The parable is found in verses 5-8. Taking the agricultural imagery of a sower sowing seed, Jesus paints a picture of the seed ending up on different grounds: the path, the rock, the thorns and the soil. But it is only when planted in the soil that the seed yields its fruit, and “when it grew, it produced a hundredfold”.
Before interpreting the parable, Jesus offers a brief comment on the purpose of parables. Citing Isaiah 6:9-10, Jesus notes that the parables are given so that “looking they may not perceive, and listening they may not understand” (v. 10b).
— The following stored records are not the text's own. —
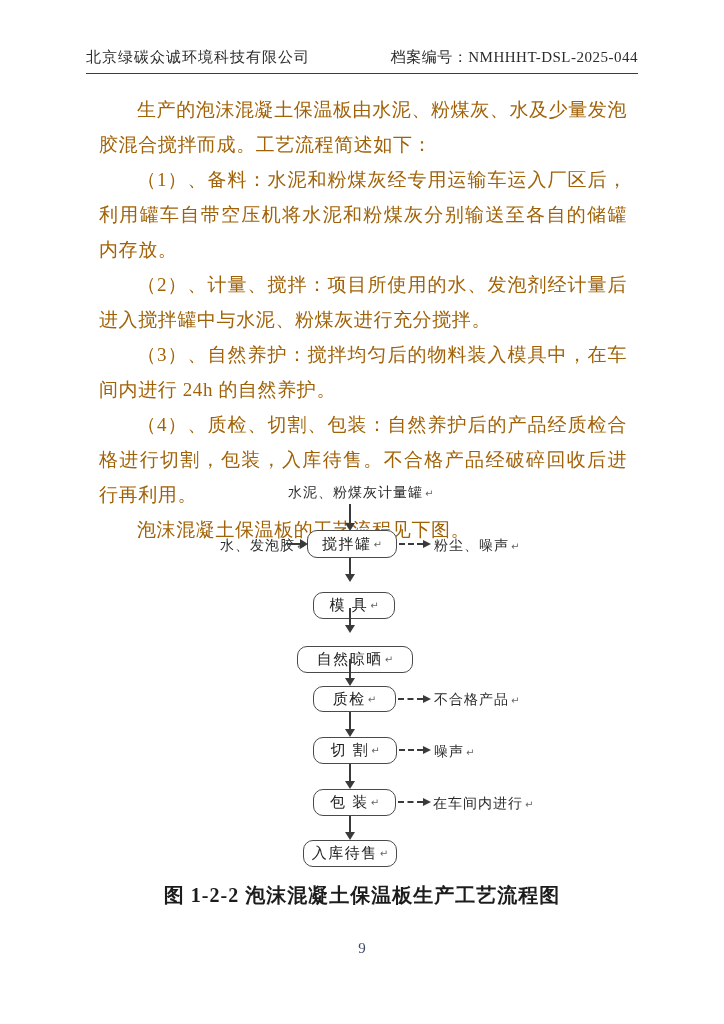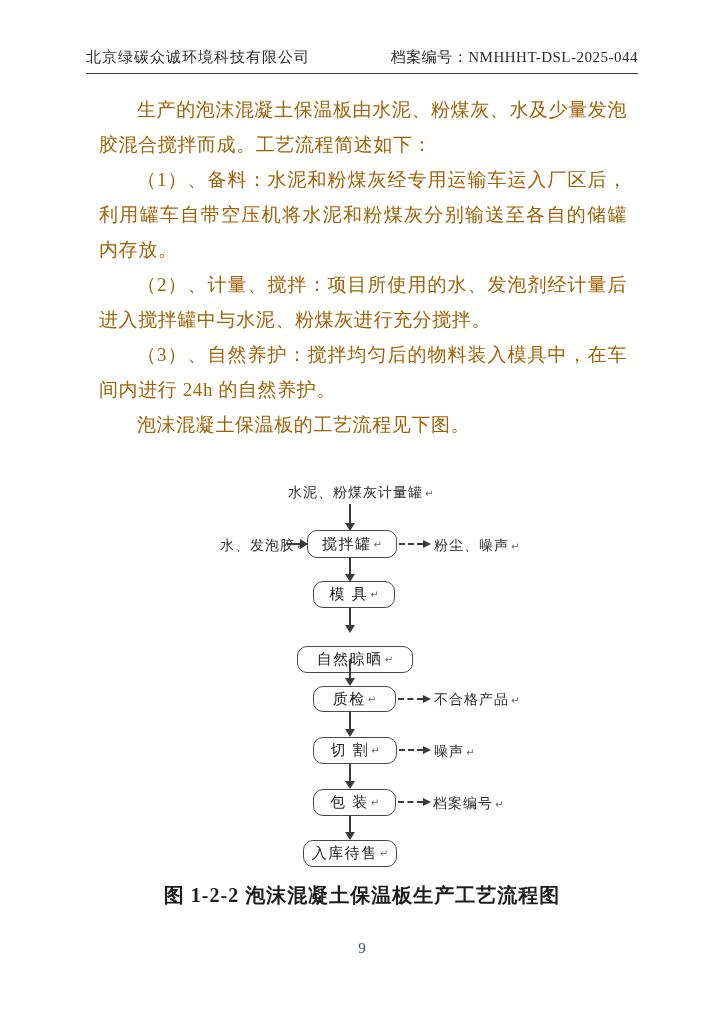"（4）、质检、切割、包装：自然养护后的产品经质检合格进行切割，包装，入库待售。不" p { html: none -> <p>（4）、质检、切割、包装：自然养护后的产品经质检合格进行切割，包装，入库待售。不合格产品经破碎回收后进行再利用。</p> }
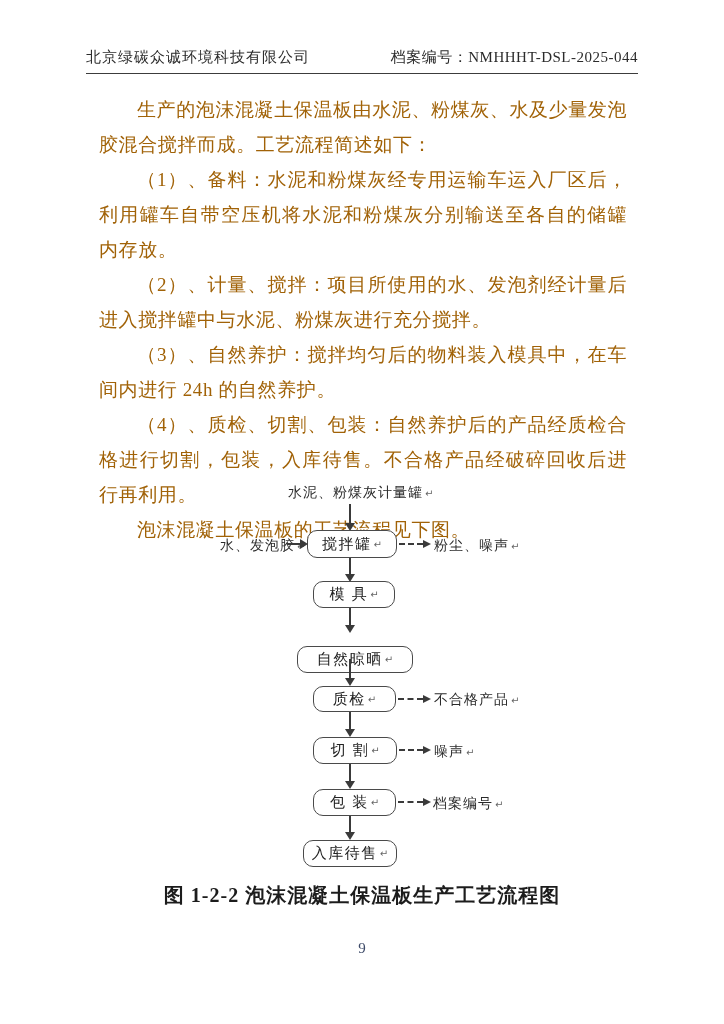"模 具" div.fbox { top: 103px -> 114px }
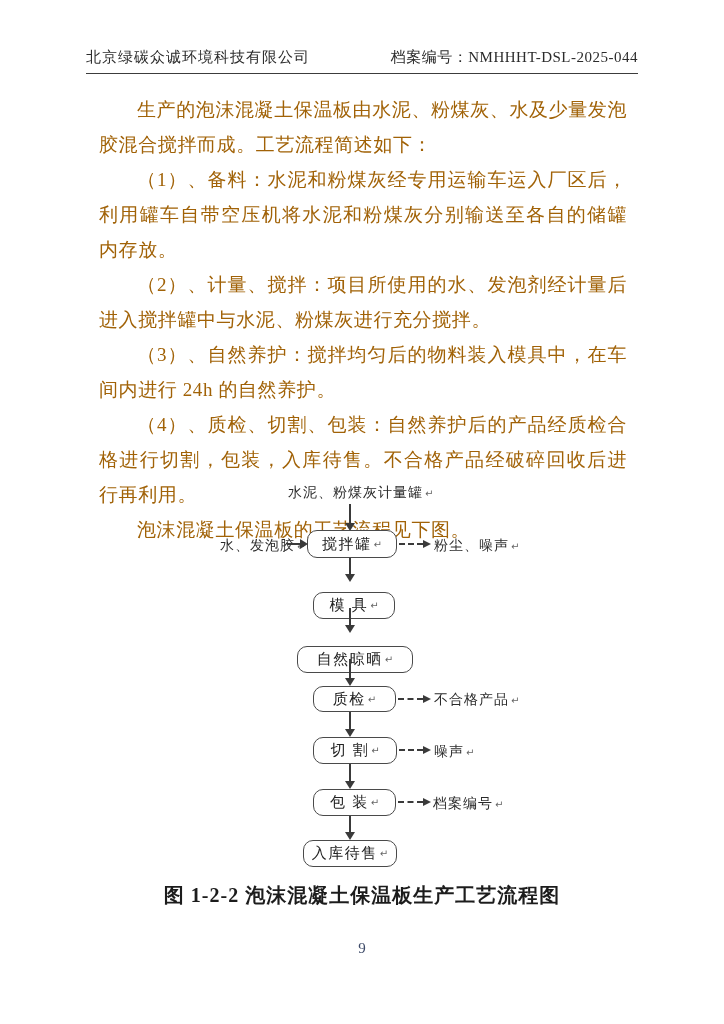"档案编号" span { text: 档案编号 -> 在车间内进行 }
While those who are drawn into the kingdom are given its secrets, those who resist the kingdom are blind to its true meaning. Parables are given, then, as a way of dividing – or distinguishing – between those who are within the kingdom and those without.
In verses 11-15, Jesus gives an interpretation of the parable. Offering such an interpretation is unusual for Jesus, but here he explains that the parable illustrates different ways in which people receive the word of God. The seeds that fall on the path, the rock and among the thorns demonstrate how the word of God can be received without yielding fruit. When people hear the word, they can allow its truth to be taken from their hearts, fall away when things get tough, and find it choked under the pressure of testing. Those who receive the word rightly, however, are like good soil who hold fast to it, bearing fruit as they endure.
- What are the pressures today that might lead people to ‘lose’ the word that they hear from God?
- How can parables – and Jesus’ teaching more generally – be divisive?
- How can we ensure that we hear the word rightly with an “honest and good heart” (v. 15)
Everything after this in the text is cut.